Selain itu, terdapat pula karya-karya yang diduga karya Imam al-Junaid, di

antaranya Risalah Abu al-Qasim al-Junaid ila Yusuf bin al-Husain, Risalah fi al-Syukr

dan Risalah fi al-Faqah, Kitab al-Qashd ila Allah, Ma’ali al-Himan, dan As-Sirr fi

Anfas ash-Shufiyyah (Ali Hassan Abdel Kader:2018).

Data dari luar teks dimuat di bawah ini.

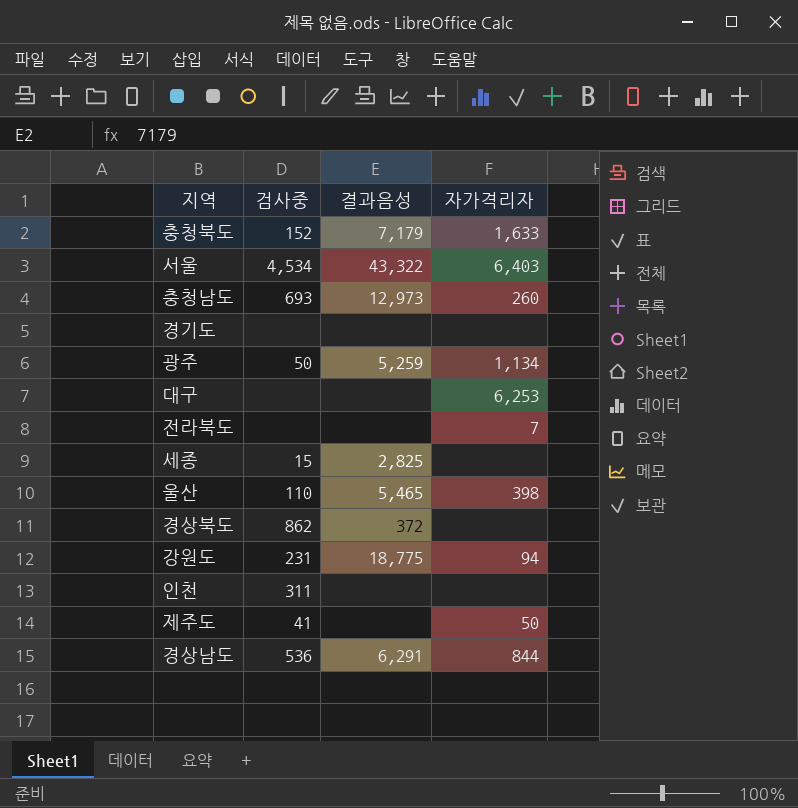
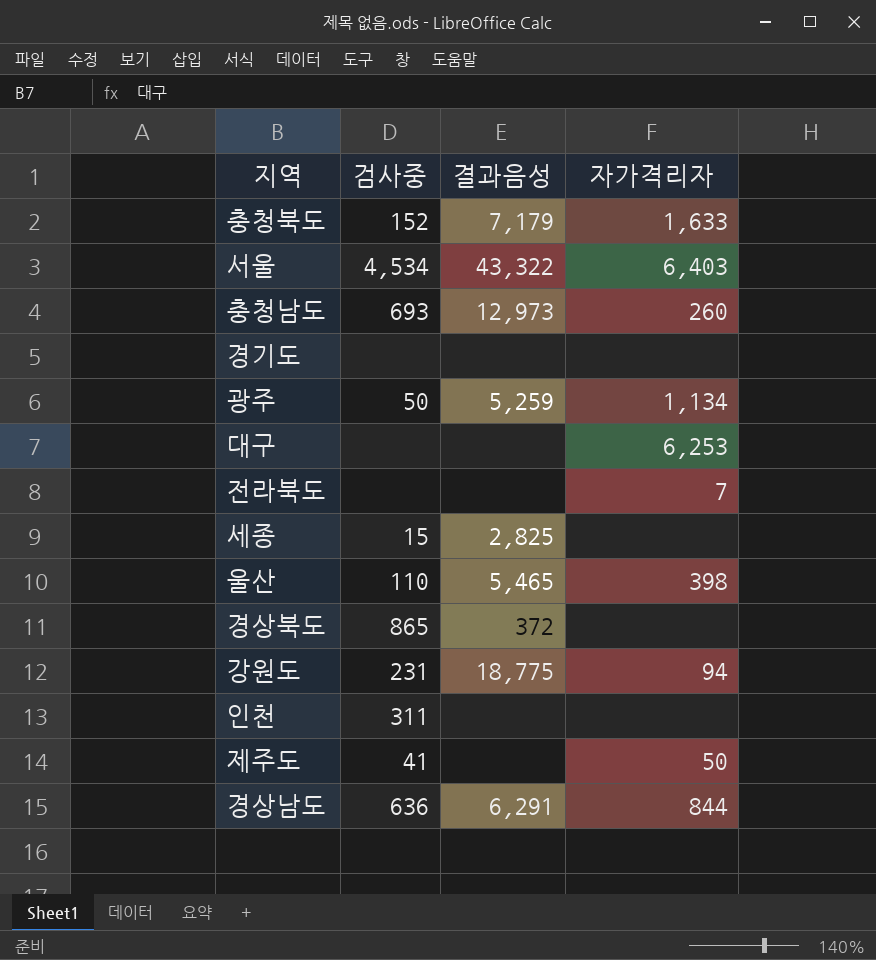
경상북도 | 검사중: 862 -> 865
경상남도 | 검사중: 536 -> 636

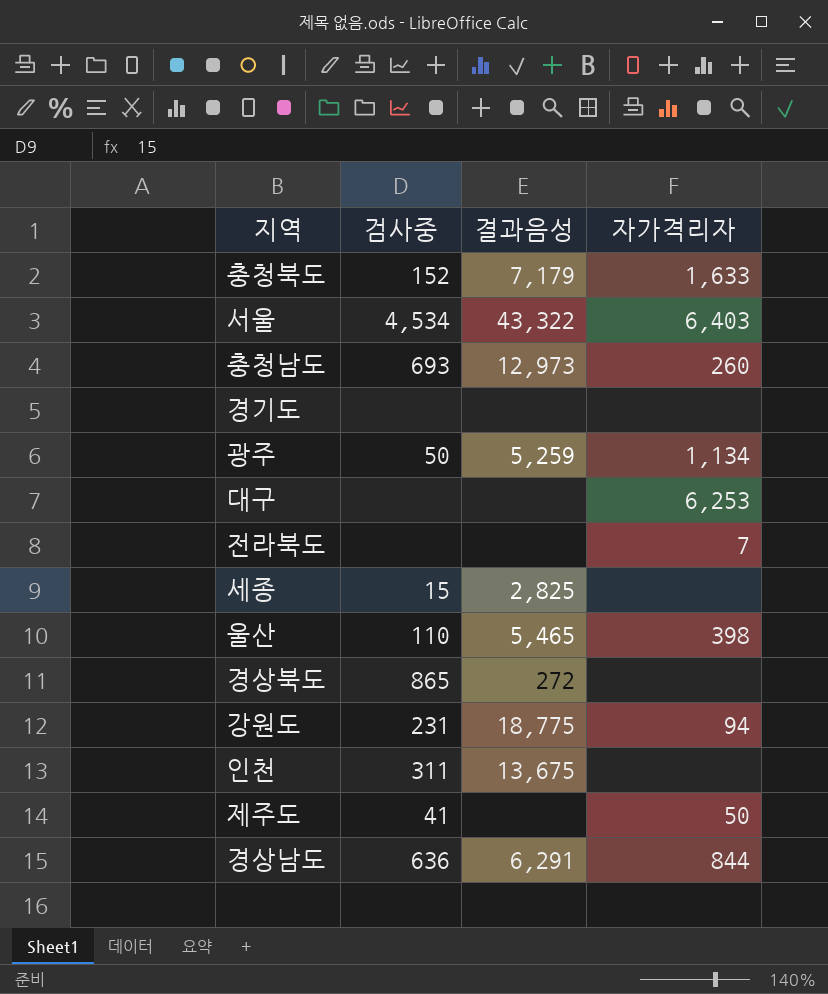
경상북도 | 결과음성: 372 -> 272
인천 | 결과음성: none -> 13,675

Karya-karya di atas menjadi indikasi dari keluasan dan kecintaan Imam al-

Junaid terhadap ilmu pengetahuan. Ia berguru kepada seseorang yang sanad

keilmuannya terpercaya. Mendapat keberkahan dari setiap doa yang mengalir dari

guru-guru serta keikhlasannya sendiri dalam menuntut ilmu. Pengalamannya tersebut

dapat kita teladani sebagai salah satu kunci sukses dalam menyelami luasnya ilmu

pengetahuan.

BAB III

KESIMPULAN

Trilogi pemikiran tasawuf Imam Junaid adalah; mitsaq (perjanjian), fana

(peleburan), dan tauhid (penyatuan). Teori Mitsaq dan Fana, memiliki persamaan

tujuan yakni tauhid. Mitsaq dan Fana menggunakan pendekatan yang berbeda dalam

meraih tauhid, Mitsaq menjelaskan kembali kepada kondisi primordial hamba,

sedangkan Fana menjelaskan metode, pelatihan, dan langkah-langkah menuju kondisi

primordial hamba tersebut.

Dalam teori mitsaq, Imam Junaid dalam teori mitsaq nya berpandangan bahwa

manusia sudah mengalami pengalaman yang intim bersama Tuhannya sebelum

memiliki raga jasmaniah. Akan tetapi, pengalaman ini hilang dikarenakan manusia
terkungkung oleh hasrat duniawinya sendiri. Untuk kembali kepada tempat yang

penuh dengan kesucian tersebut, seorang hamba tidak akan bisa mencapainya kecuali

dengan adanya bantuan Tuhan. Sehingga, manusia bisa kembali pada kondisi tersebut,

semata-mata karena anugerah Tuhan kepada manusia yang Dia pilih. Imam Junaid

menguatkan pandangannya tersebut melalui hadis qudsi sebagai berikut: Nabi

Muhammad SAW bersabda: Allah SWT berfirman: “ Hamba -Ku menenggelamkan

dirinya untuk beribadah kepada-Ku, sehingga Aku pun mencintainya, dan ketika

Aku mencintainya, maka jadilah Aku telinganya, sehingga ia bisa mendengar melalui

Aku, dan menjadi matanya, sehingga ia melihat melalui Aku.” Sedangkan dalam teori

fana Imam Junaid menerangkan bahwa manusia akan mengalami kehilangan

kesadaran. Inilah kondisi ketika seorang manusia benar-benar diliputi dan

ditenggelamkan oleh Allah.

Pada tahapan ini, individualitas manusia lenyap walaupun wujud

jasmaniahnya masih ada. Ketika seorang hamba sudah mengalami kondisi seperti ini,

maka dirinya akan lenyap dan menetap dalam keabadian Tuhan, hal inilah yang

dimaksud oleh Imam Junaid dengan tauhid sejati.